=== Record extracts ===

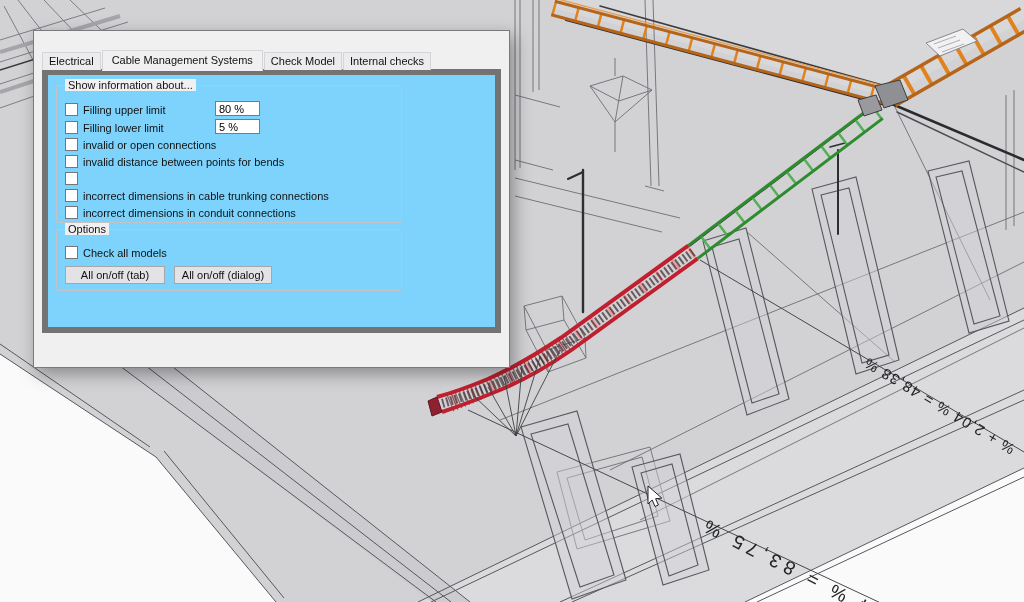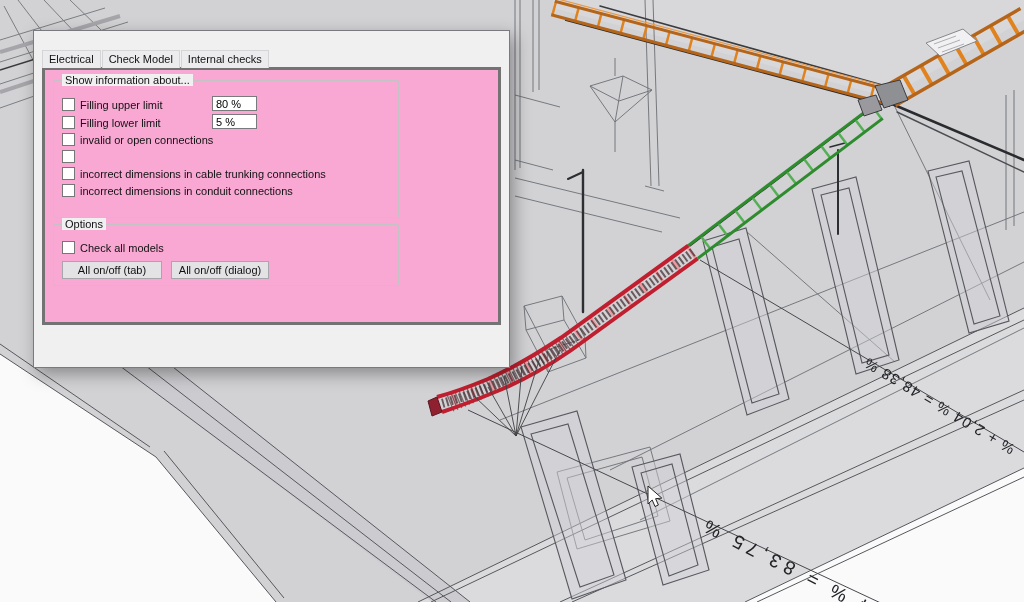--- a/index.html
+++ b/index.html
@@ -218,6 +218,7 @@
 
     <div class="tabs">
       <span class="tab">Electrical</span>
+      <span class="tab active">Cable Management Systems</span>
       <span class="tab">Check Model</span>
       <span class="tab">Internal checks</span>
     </div>

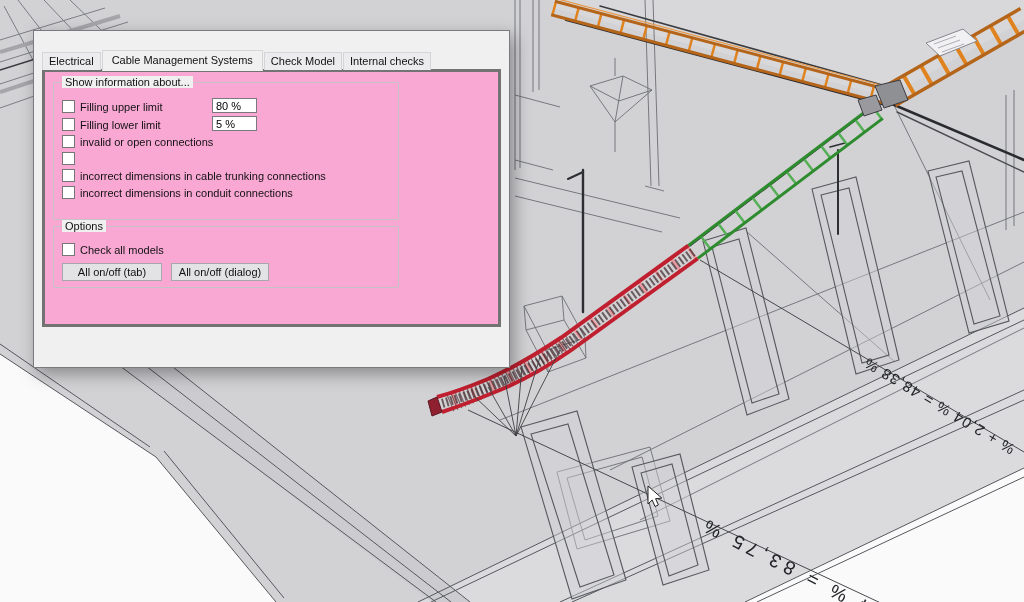--- a/index.html
+++ b/index.html
@@ -21,8 +21,8 @@
        border-bottom:none;padding:3px 6px 3px;margin-right:1px;line-height:11px;margin-top:12px;}
   .tab.active{background:#f0f0f0;padding:4px 9px 4px;margin-bottom:-1px;
               border:1px solid #d5d5d8;border-bottom:1px solid #f0f0f0;}
-  .panel{position:relative;margin:-1px 8px 0 8px;height:252px;border:3px solid #737373;
-         background:#f9a8d4;z-index:2;}
+  .panel{position:relative;margin:-1px 8px 0 8px;height:252px;border:6px solid #737373;
+         background:#7dd3fc;z-index:2;}
   .group{position:absolute;border:1px solid #c3c3c6;border-radius:2px;}
   .group-label{position:absolute;top:-7px;left:8px;background:#f0f0f0;
                padding:0 3px;font-size:11px;color:#111;white-space:nowrap;}

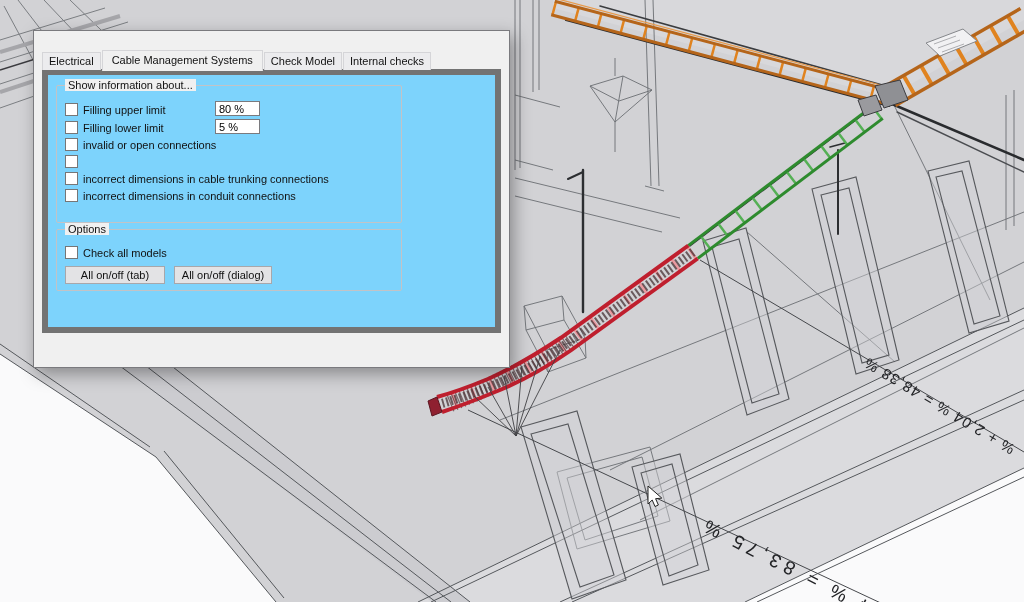--- a/index.html
+++ b/index.html
@@ -244,6 +244,10 @@
         </div>
         <div class="row">
           <span class="chk"></span>
+          <span class="lbl">invalid distance between points for bends</span>
+        </div>
+        <div class="row">
+          <span class="chk"></span>
         </div>
         <div class="row">
           <span class="chk"></span>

===

Requirement:
Which lines in the entries above contain "span"? Pull each of them out.

Answer section:
       <span class="tab">Electrical</span>
+      <span class="tab active">Cable Management Systems</span>
       <span class="tab">Check Model</span>
       <span class="tab">Internal checks</span>
           <span class="chk"></span>
+          <span class="lbl">invalid distance between points for bends</span>
+          <span class="chk"></span>
           <span class="chk"></span>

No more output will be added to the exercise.